:: Problem to work on ::
Retype, word for word, every line from the one holding "color: #84cc16 ->" through the one holding "text: 55.2% ->" in the entries below, both included, and only those lines.

==== Extracted records

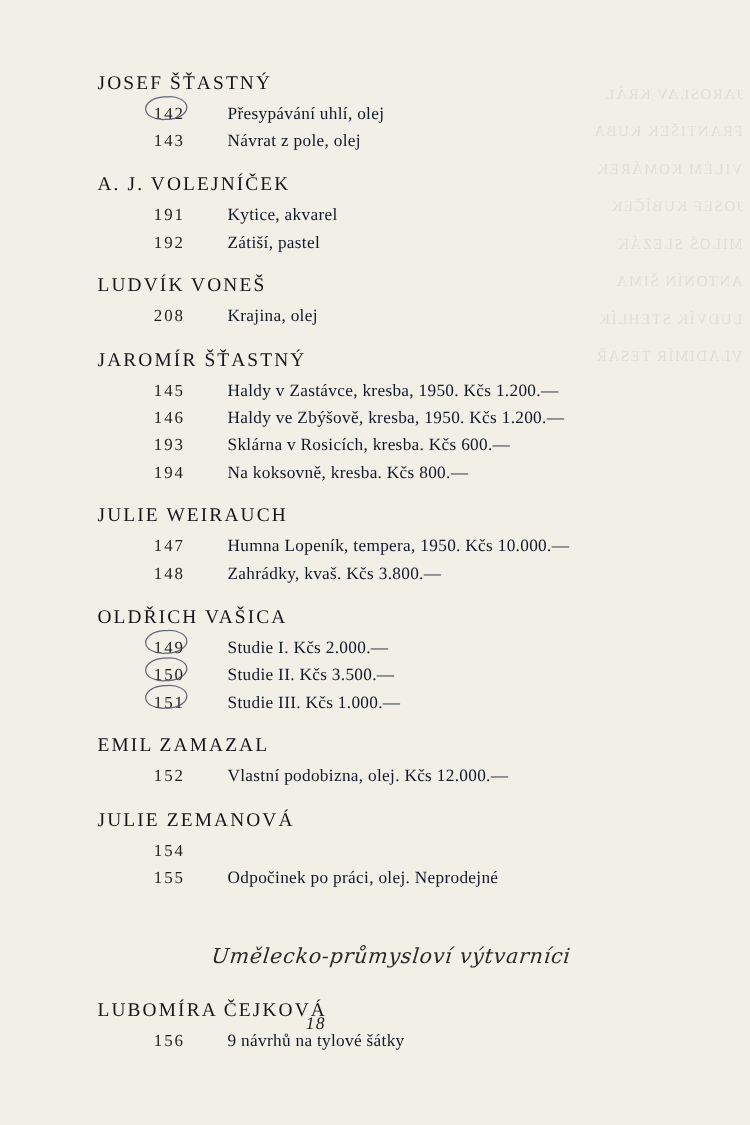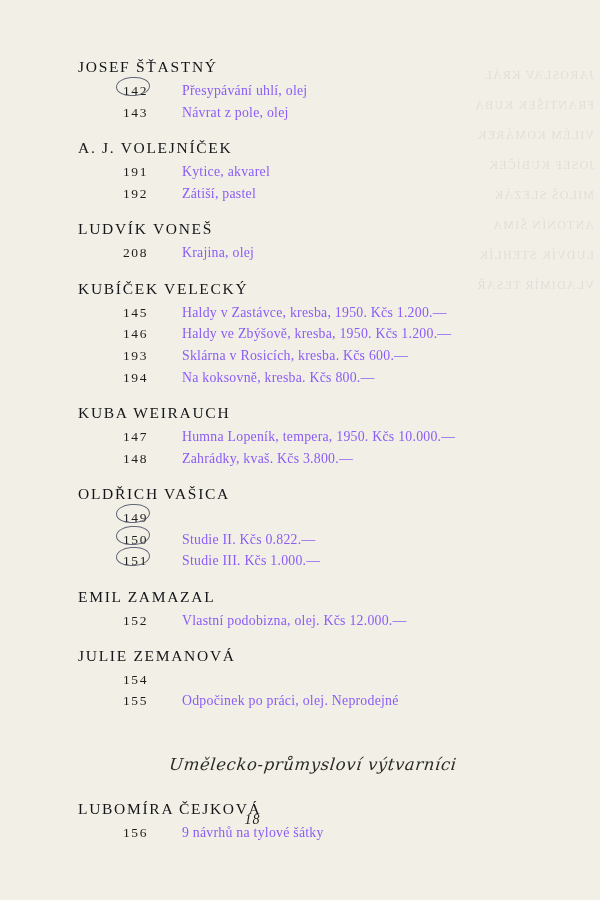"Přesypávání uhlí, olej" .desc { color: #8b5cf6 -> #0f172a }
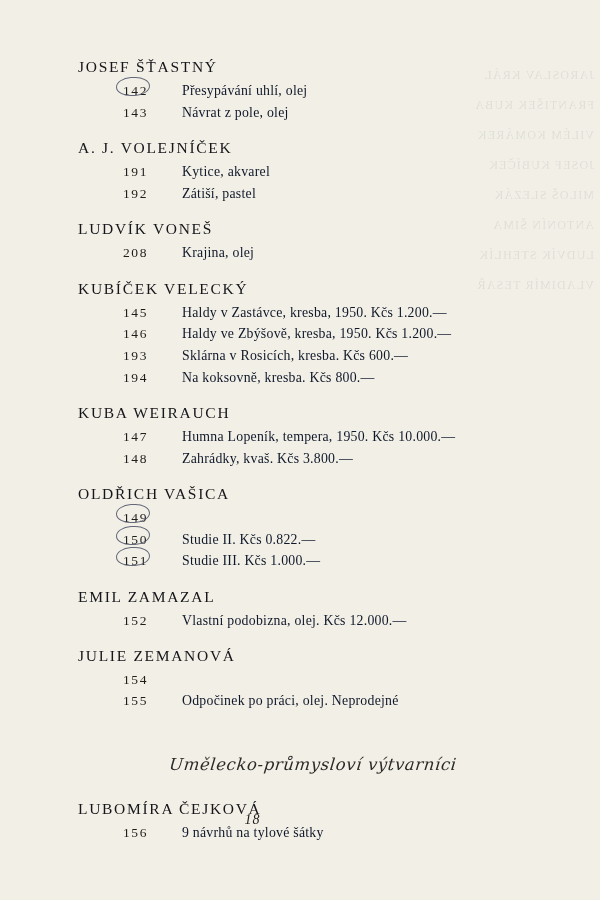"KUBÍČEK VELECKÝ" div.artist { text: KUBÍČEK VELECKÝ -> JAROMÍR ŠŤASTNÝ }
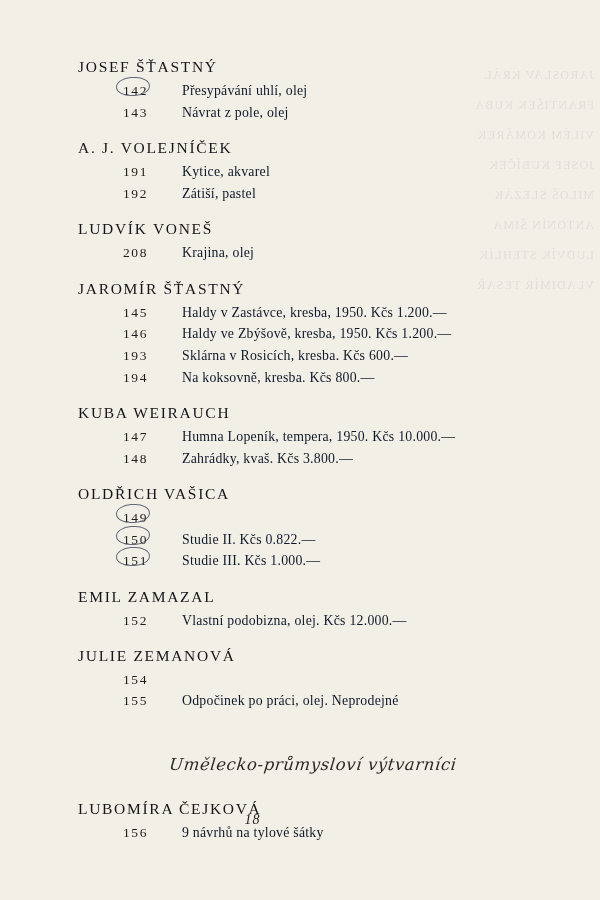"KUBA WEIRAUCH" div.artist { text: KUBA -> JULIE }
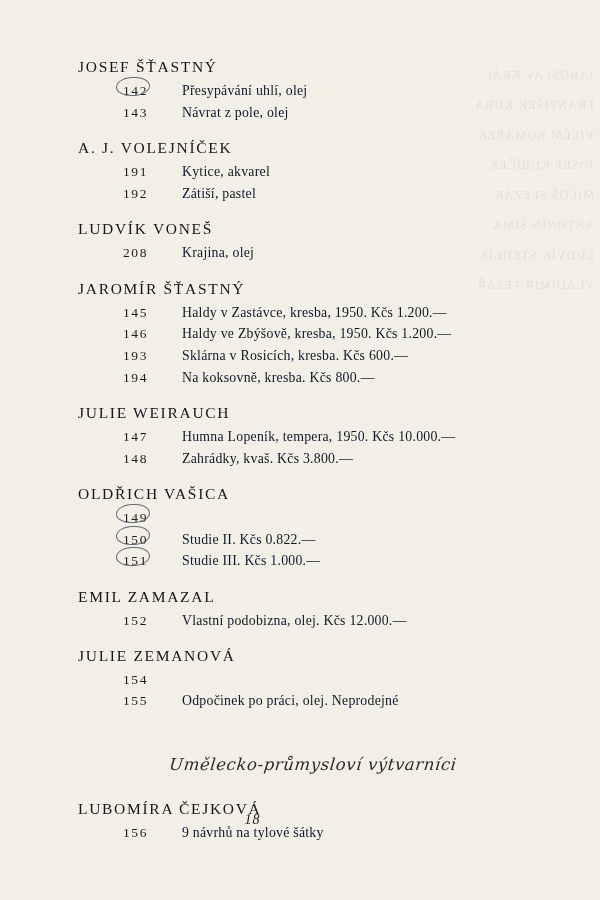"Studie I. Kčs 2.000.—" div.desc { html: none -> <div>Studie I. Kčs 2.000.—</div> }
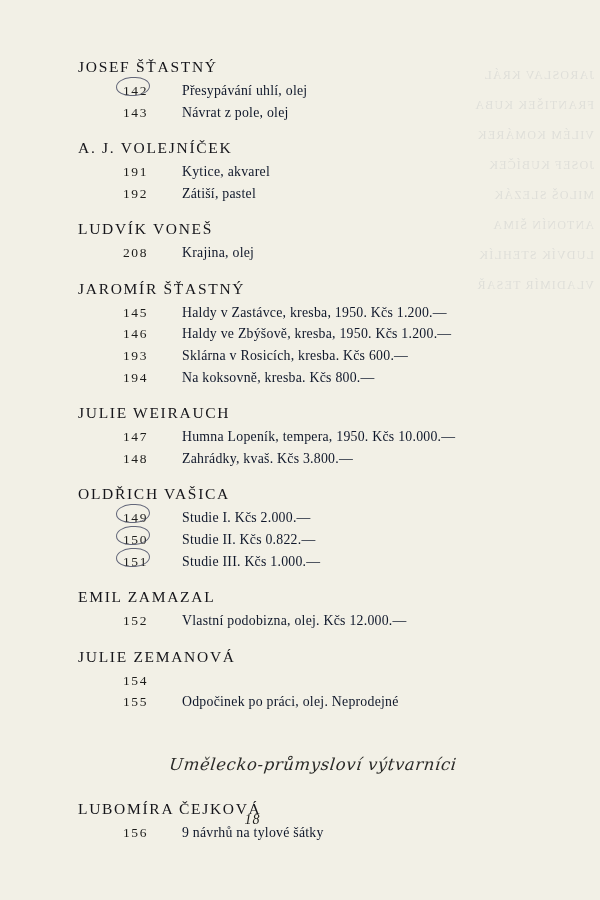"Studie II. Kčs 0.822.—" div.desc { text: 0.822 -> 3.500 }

========
==== Extracted records

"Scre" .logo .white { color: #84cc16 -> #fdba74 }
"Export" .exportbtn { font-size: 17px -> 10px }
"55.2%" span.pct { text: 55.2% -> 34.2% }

========
==== Extracted records

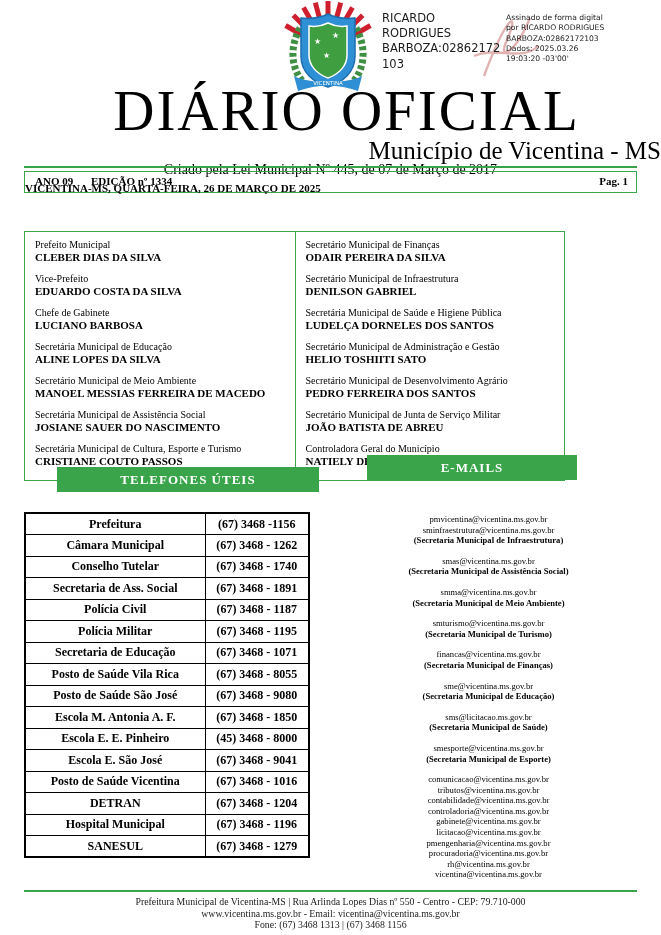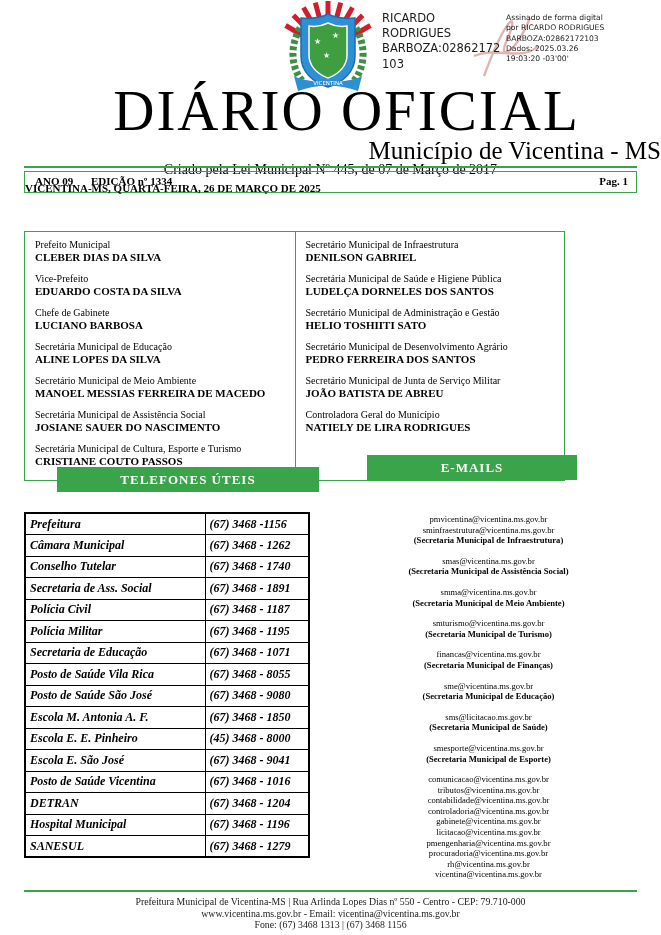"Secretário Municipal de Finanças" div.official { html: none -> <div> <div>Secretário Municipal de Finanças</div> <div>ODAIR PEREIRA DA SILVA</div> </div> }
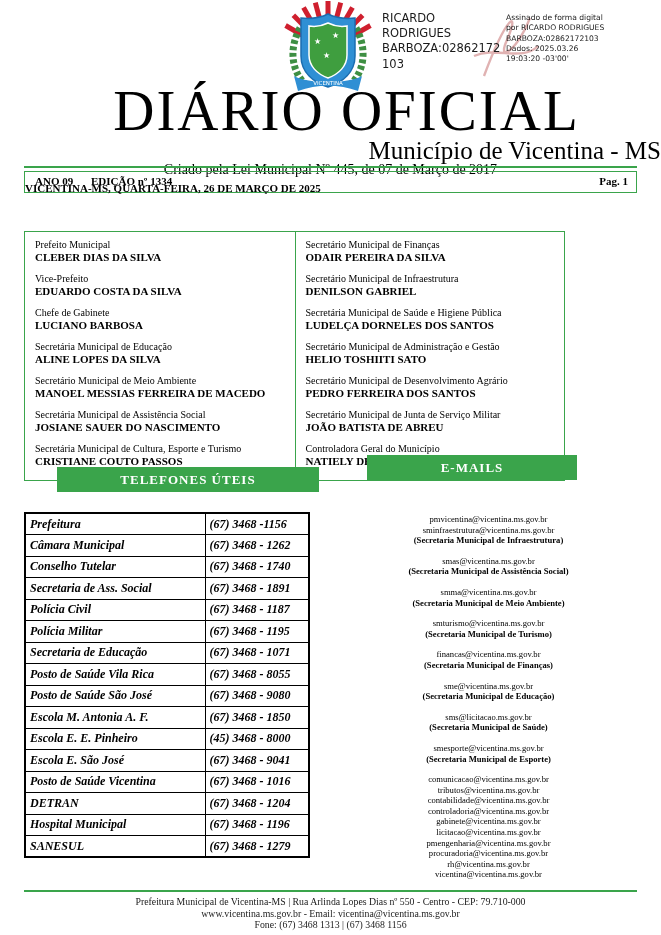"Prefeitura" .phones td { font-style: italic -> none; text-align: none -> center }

========

:: Response to the task ::
"Scre" .logo .white { color: #84cc16 -> #fdba74 }
"Export" .exportbtn { font-size: 17px -> 10px }
"55.2%" span.pct { text: 55.2% -> 34.2% }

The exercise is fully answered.